今までは、ずっと見ない振り知らない振りをしていたけれど、実際そうなのだから仕方がない。

「邪魔などと、そんな……ラザール様。ご心配をおかけしてしまって、本当に申し訳ありません」

 ラザール様は貴族らしい容貌に、余裕ある笑みを浮かべて私の謝罪に頷いた。黒い髪はまっすぐで、同色の瞳は謎めいていると、貴族令嬢たちの中でもとても人気の公爵令息なのだ。

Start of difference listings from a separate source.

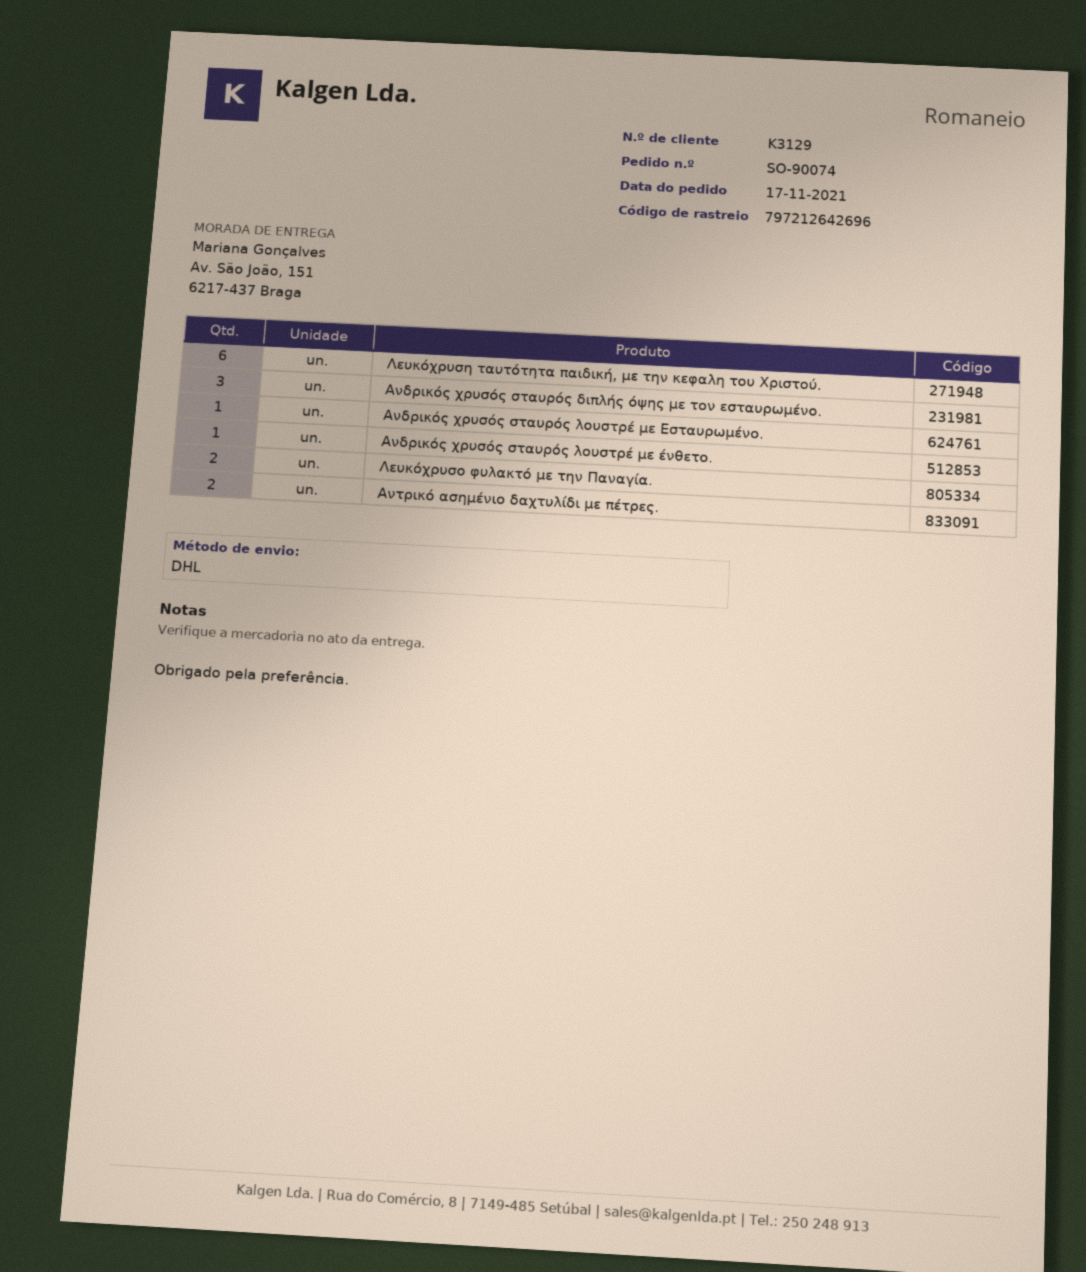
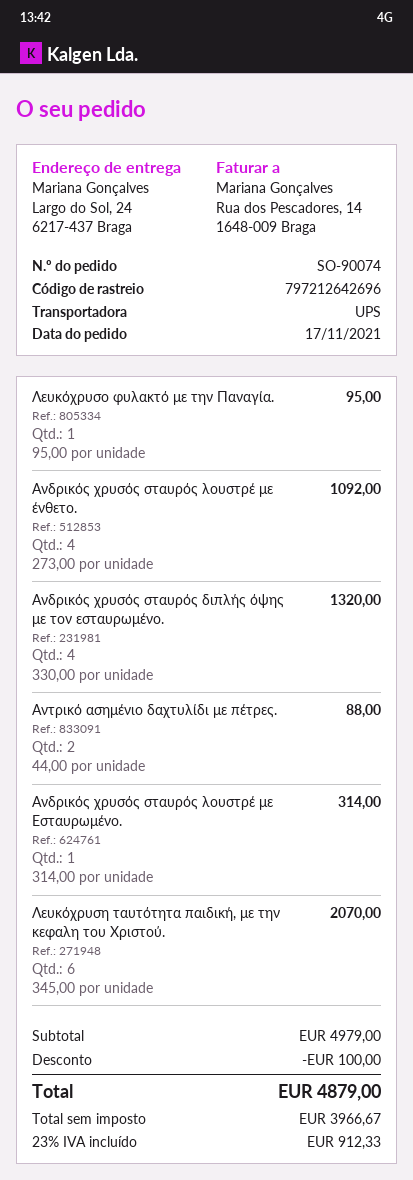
shipping method: DHL -> UPS
ship to: Av. São João, 151, 6217-437 Braga -> Largo do Sol, 24, 6217-437 Braga
Ανδρικός χρυσός σταυρός διπλής όψης με τον εσταυρωμένο.: 3 -> 4
Ανδρικός χρυσός σταυρός λουστρέ με ένθετο.: 1 -> 4
Λευκόχρυσο φυλακτό με την Παναγία.: 2 -> 1

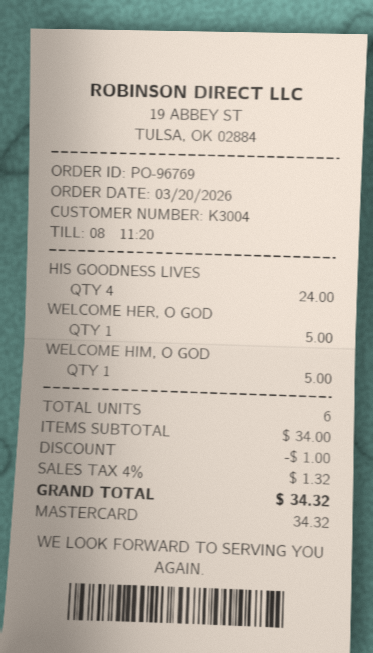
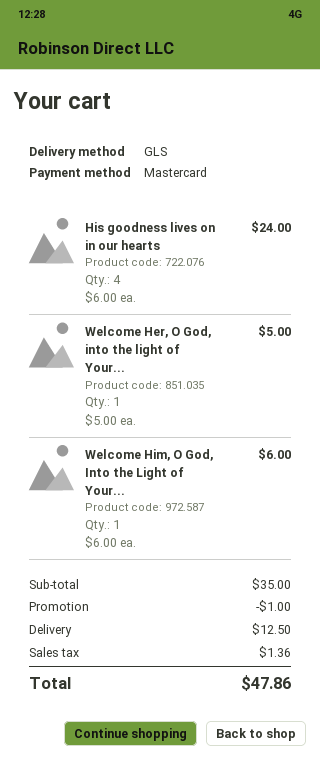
WELCOME HIM, O GOD: 1 for 5.00 -> 1 for 6.00
subtotal: 34.00 -> 35.00
shipping: none -> 12.50
tax: 1.32 -> 1.36
total: 34.32 -> 47.86

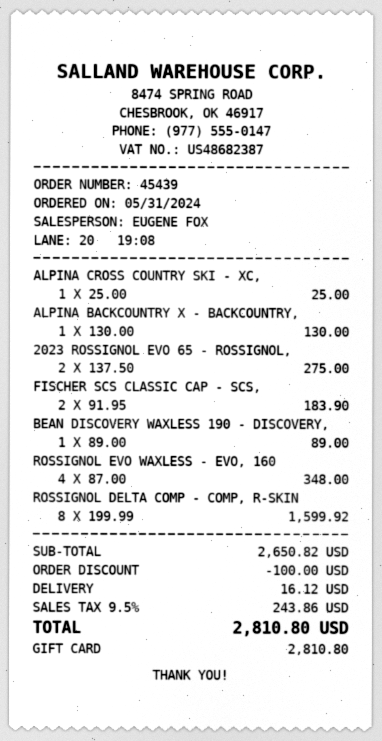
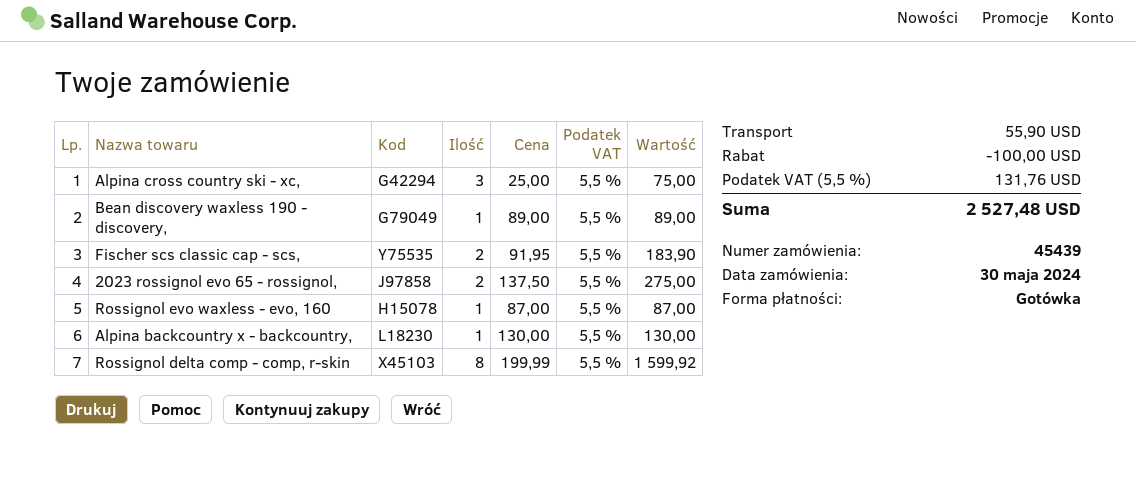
order date: 2024-05-31 -> 2024-05-30
payment method: gift card -> cash
ALPINA CROSS COUNTRY SKI - XC,: 1 x 25.00 = 25.00 -> 3 x 25.00 = 75.00
ROSSIGNOL EVO WAXLESS - EVO, 160: 4 x 87.00 = 348.00 -> 1 x 87.00 = 87.00
shipping: 16.12 -> 55.90
tax: 9.5% = 243.86 -> 5.5% = 131.76
total: 2810.80 -> 2527.48

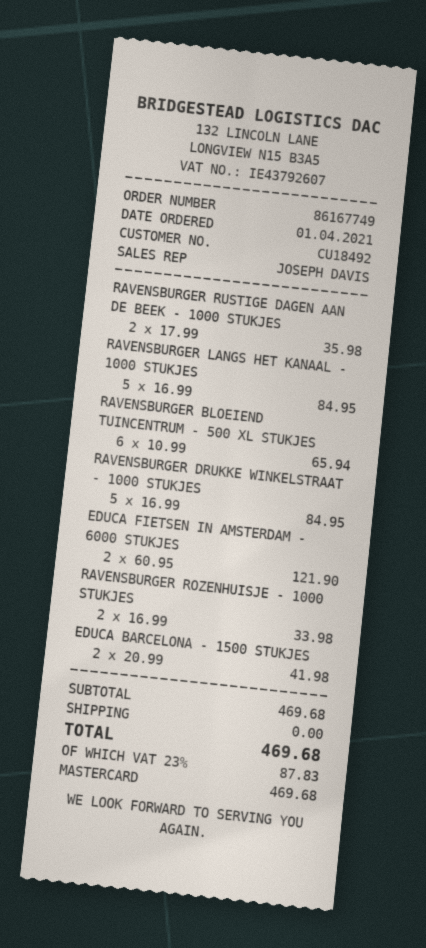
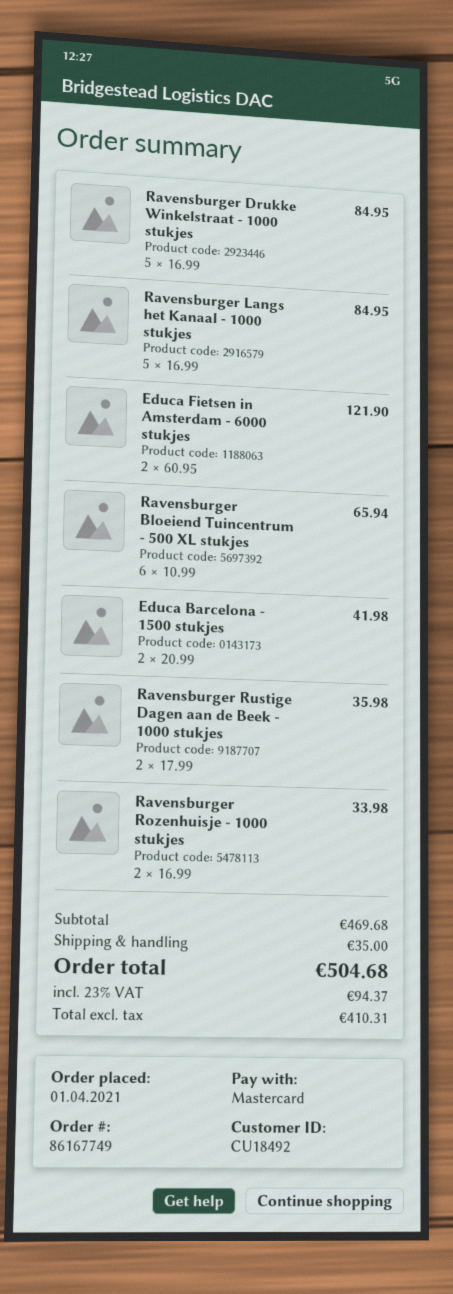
shipping: 0.00 -> 35.00
tax: 23% = 87.83 -> 23% = 94.37
total: 469.68 -> 504.68

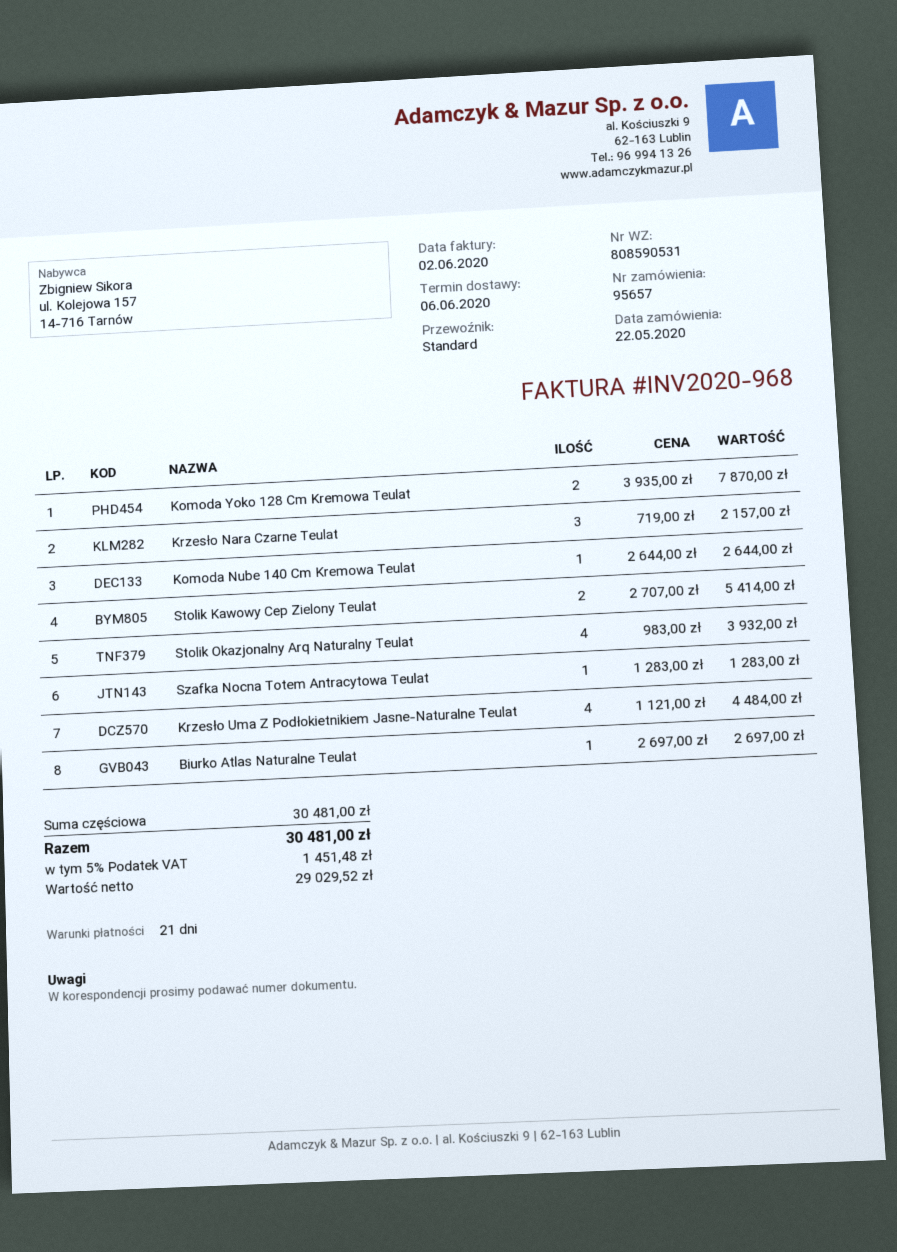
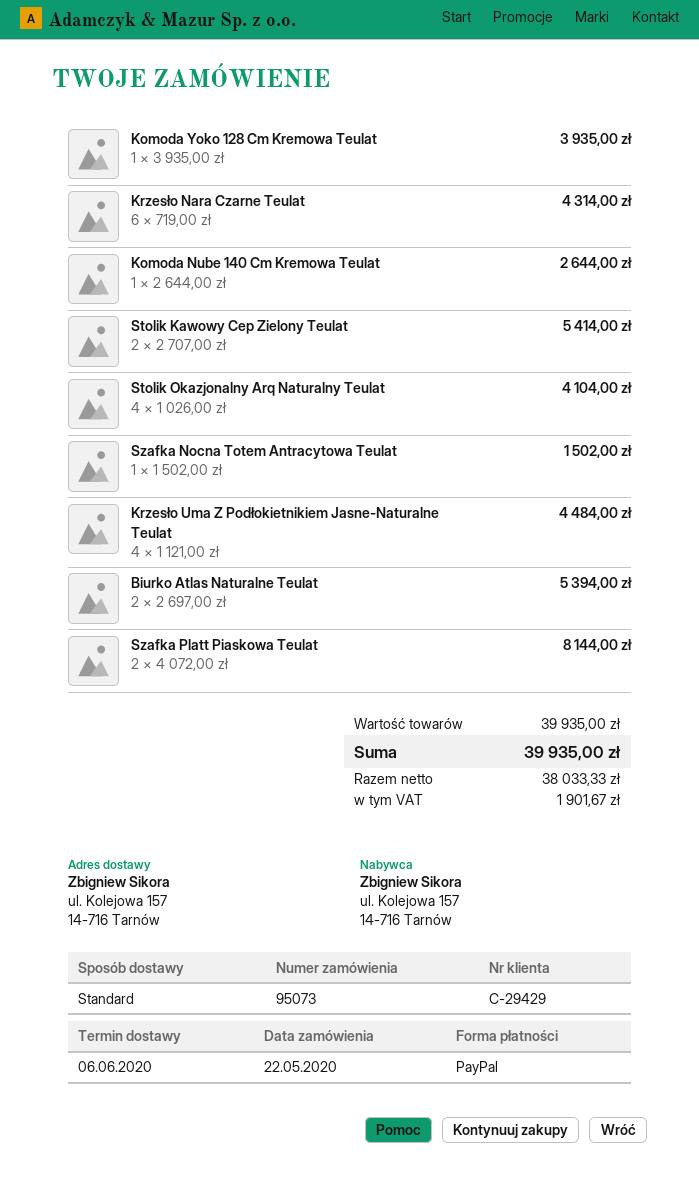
order number: 95657 -> 95073
Komoda Yoko 128 Cm Kremowa Teulat: 2 x 3935.00 = 7870.00 -> 1 x 3935.00 = 3935.00
Krzesło Nara Czarne Teulat: 3 x 719.00 = 2157.00 -> 6 x 719.00 = 4314.00
Stolik Okazjonalny Arq Naturalny Teulat: 4 x 983.00 = 3932.00 -> 4 x 1026.00 = 4104.00
Szafka Nocna Totem Antracytowa Teulat: 1 x 1283.00 = 1283.00 -> 1 x 1502.00 = 1502.00
Biurko Atlas Naturalne Teulat: 1 x 2697.00 = 2697.00 -> 2 x 2697.00 = 5394.00
Szafka Platt Piaskowa Teulat: none -> 2 x 4072.00 = 8144.00
subtotal: 30481.00 -> 39935.00
net: 29029.52 -> 38033.33
tax: 1451.48 -> 1901.67
total: 30481.00 -> 39935.00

 私だって彼の婚約者であるというだけで、よく意地悪されてしまった。今ではもうその立場を譲ってしまって何の悔いもない。

 いつもならば、先触れをして訪問するのが貴族の中では当然の作法だけど、婚約者が家出から帰還したというとんでもない緊急時ならば、色々とすっ飛ばしてしまっていてもおかしくはなかった。

 ましてや、ラザール様と私は今現在は結婚を約束した婚約者なのだから、応接室で待つことなく、ここまでやって来ることも咎められるようなことではなかった。

 なかったけれど、だからって、もっと早く声を掛けてくれたって良くなかった? こっちは一人だと思っていたから、心臓が飛び出るほどに驚いてしまった。